Similarities Between Humans and Mastiffs Pose New Hope for Observation, Treatment

(Philadelphia, PA) - Night blindness followed by total blindness is the devastating sequence that alters the life of many people who carry a gene defect for the eye disease known as retinitis pigmentosa (RP). Although eye doctors began diagnosing the genetic disease more than a century ago, there is still no cure for RP.

A step toward treatment came recently when researchers at Cornell University's Baker Institute for Animal Health and at the University of Pennsylvania School of Medicine's Scheie Eye Institute discovered that a naturally occurring blindness in the English mastiff dog mimics almost exactly a common form of human RP. Their findings are reported in the April 30th issue of Proceedings of the National Academy of Sciences and today's online PNAS Early Edition.

"The strong similarity between blindness in mastiffs and humans provides us with a much-needed model for treating the disease," said Samuel G. Jacobson MD, PhD, the F.M. Kirby Professor in Penn's Department of Ophthalmology and director of the Center for Hereditary Retinal Degenerations at Scheie. "Years of careful work in the field of veterinary eye genetics by the group at Cornell, led by Drs.
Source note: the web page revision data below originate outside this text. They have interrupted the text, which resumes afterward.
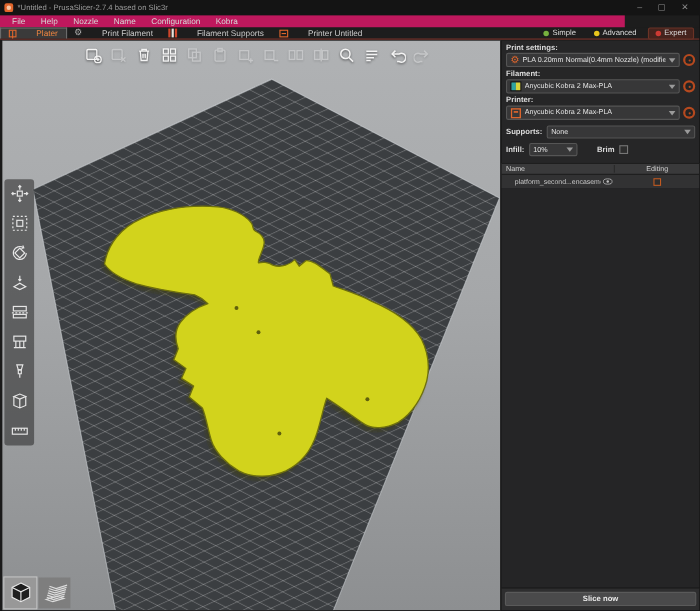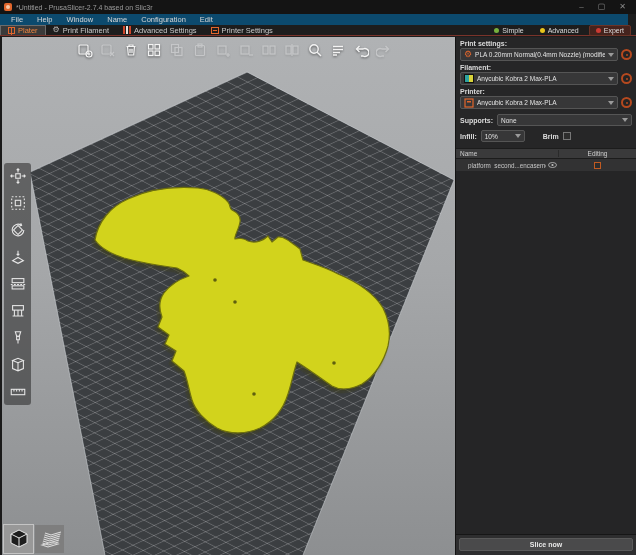--- a/index.html
+++ b/index.html
@@ -15,7 +15,7 @@
   .winbtn{font-size:8px;color:#8a8a8a;line-height:14px;cursor:default;}
 
   
-  .menubar{position:absolute;left:0;top:14px;width:628px;height:11px;background:#0c4a6e;display:flex;align-items:center;padding-left:4px;}
+  .menubar{position:absolute;left:0;top:14px;width:568px;height:11px;background:#be185d;display:flex;align-items:center;padding-left:4px;}
   .menuitem{font-size:7.5px;color:#d6d6d6;padding:0 7px;line-height:11px;}
 
   

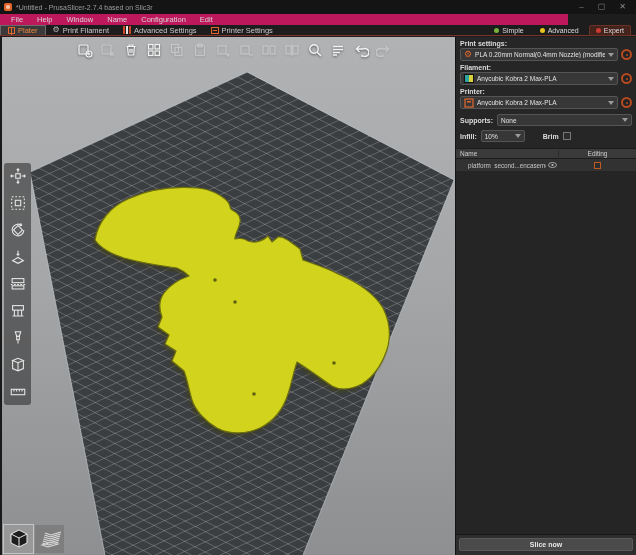--- a/index.html
+++ b/index.html
@@ -103,7 +103,7 @@
   <div class="menubar">
     <span class="menuitem">File</span>
     <span class="menuitem">Help</span>
-    <span class="menuitem">Window</span>
+    <span class="menuitem">Nozzle</span>
     <span class="menuitem">Name</span>
     <span class="menuitem">Configuration</span>
     <span class="menuitem">Edit</span>

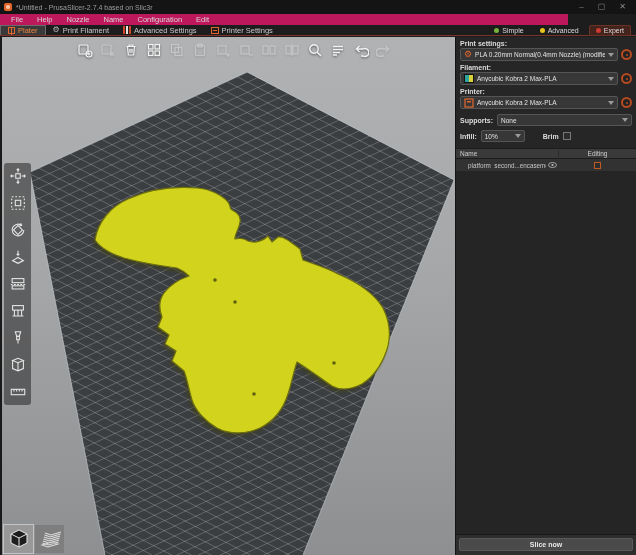--- a/index.html
+++ b/index.html
@@ -106,7 +106,7 @@
     <span class="menuitem">Nozzle</span>
     <span class="menuitem">Name</span>
     <span class="menuitem">Configuration</span>
-    <span class="menuitem">Edit</span>
+    <span class="menuitem">Kobra</span>
   </div>
 
   <div class="tabbar">

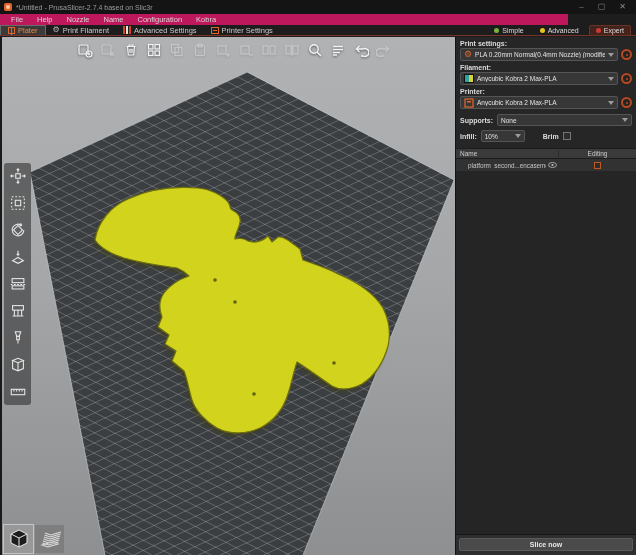--- a/index.html
+++ b/index.html
@@ -20,7 +20,7 @@
 
   
   .tabbar{position:absolute;left:0;top:25px;width:636px;height:11px;background:#1d1d1d;display:flex;align-items:stretch;border-bottom:1px solid #7a332a;}
-  .tab{display:flex;align-items:center;gap:3px;padding:0 7px;font-size:7.5px;color:#c9c9c9;}
+  .tab{display:flex;align-items:center;gap:18px;padding:0 7px;font-size:7.5px;color:#c9c9c9;}
   .tab.active{background:#3a3a3a;border:1px solid #6b6b6b;border-bottom:none;color:#ef8540;}
   .platericon{width:7px;height:7px;border:1px solid #e2662c;position:relative;}
   .platericon::after{content:"";position:absolute;left:2px;top:0;width:1px;height:7px;background:#e2662c;}

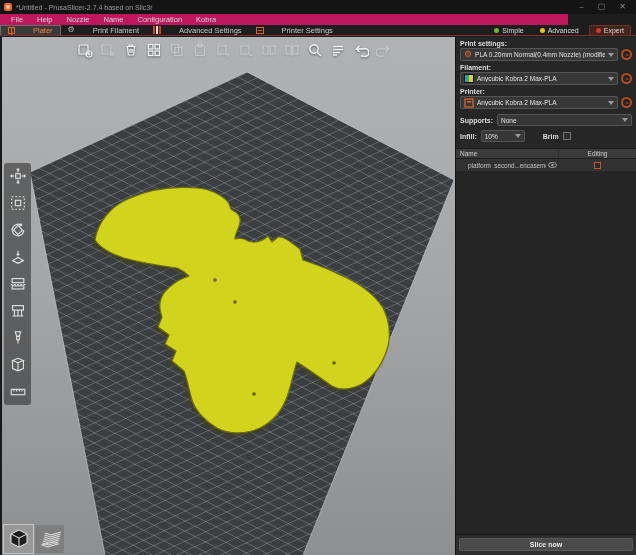--- a/index.html
+++ b/index.html
@@ -124,7 +124,7 @@
           <span></span>
           <span></span>
         </span>
-      <span>Advanced Settings</span>
+      <span>Filament Supports</span>
     </div>
     <div class="tab">
       <span class="prnicon"></span>

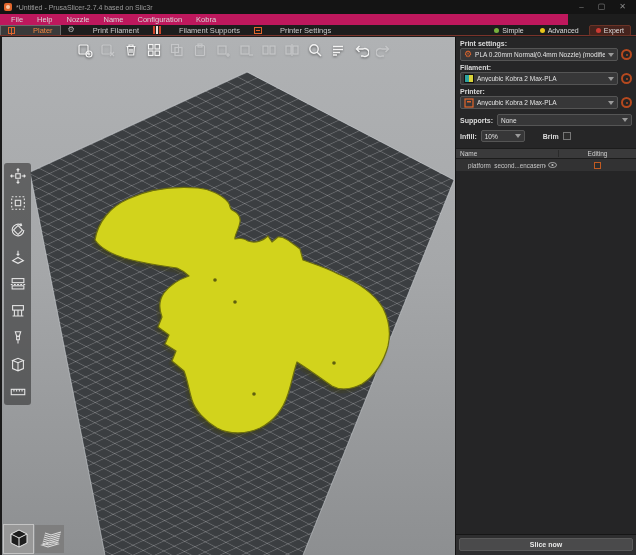--- a/index.html
+++ b/index.html
@@ -128,7 +128,7 @@
     </div>
     <div class="tab">
       <span class="prnicon"></span>
-      <span>Printer Settings</span>
+      <span>Printer Untitled</span>
     </div>
     <div class="modes">
       <div class="modebtn">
Gustavo Aguirre, Gregory Acland and James Kijas, and parallel work with RP patients by our group at Penn were necessary to recognize that the mastiff has a disease that will be important in treatment trials for humans."

According to the researchers, the English mastiff, with an eye approximately as large as a human's and susceptible to a disease that is a near replica of the one in humans, can now serve as a useful model for studying and treating RP.

RP can be caused by many different gene defects. In the every-generation or autosomal dominant form shared by man and mastiff, it is a mutation in the gene that codes for the eye protein rhodopsin that causes RP. Rhodopsin is the light-catching molecule that is at the first stage of vision. Mutations in the rhodopsin gene were linked to RP about 12 years ago. Now, researchers recognize that there are possibly 100 different rhodopsin mutations responsible for causing blindness - the most common form of dominant RP in the U.S.

Jacobson and Penn colleague, Artur V. Cideciyan, PhD, have spent a decade defining the different ways that RP alters the physiology of light sensing cells that harbor the rhodopsin mutations.

"There are essentially two ways in which rhodopsin mutations lead to blindness," commented Cideciyan.

"Some mutations destroy night vision in early life and children are left with only impaired day vision, which then disappears. In other mutations, night vision is present almost throughout life but has a characteristically slowed recovery time in the dark.

Decline of vision occurs but is more gradual and may thus be more amenable to treatment. It is this latter type which is present in the mastiffs."

What does this discovery mean for researchers? Treatments - as simple as supplemental nutrients or as complex as genetic therapy - can now be tested for value and safety.

Members of the Penn team also include Drs. Tomas Aleman and Michael Pianta. Cornell team members also include Drs. Susan Pearce-Kelling and Brian Miller. Sponsors of the research include the F.M. Kirby Foundation, National Eye Institute of the National Institutes of Health, Foundation Fighting Blindness, Macula Vision Research Foundation, and Research to Prevent Blindness.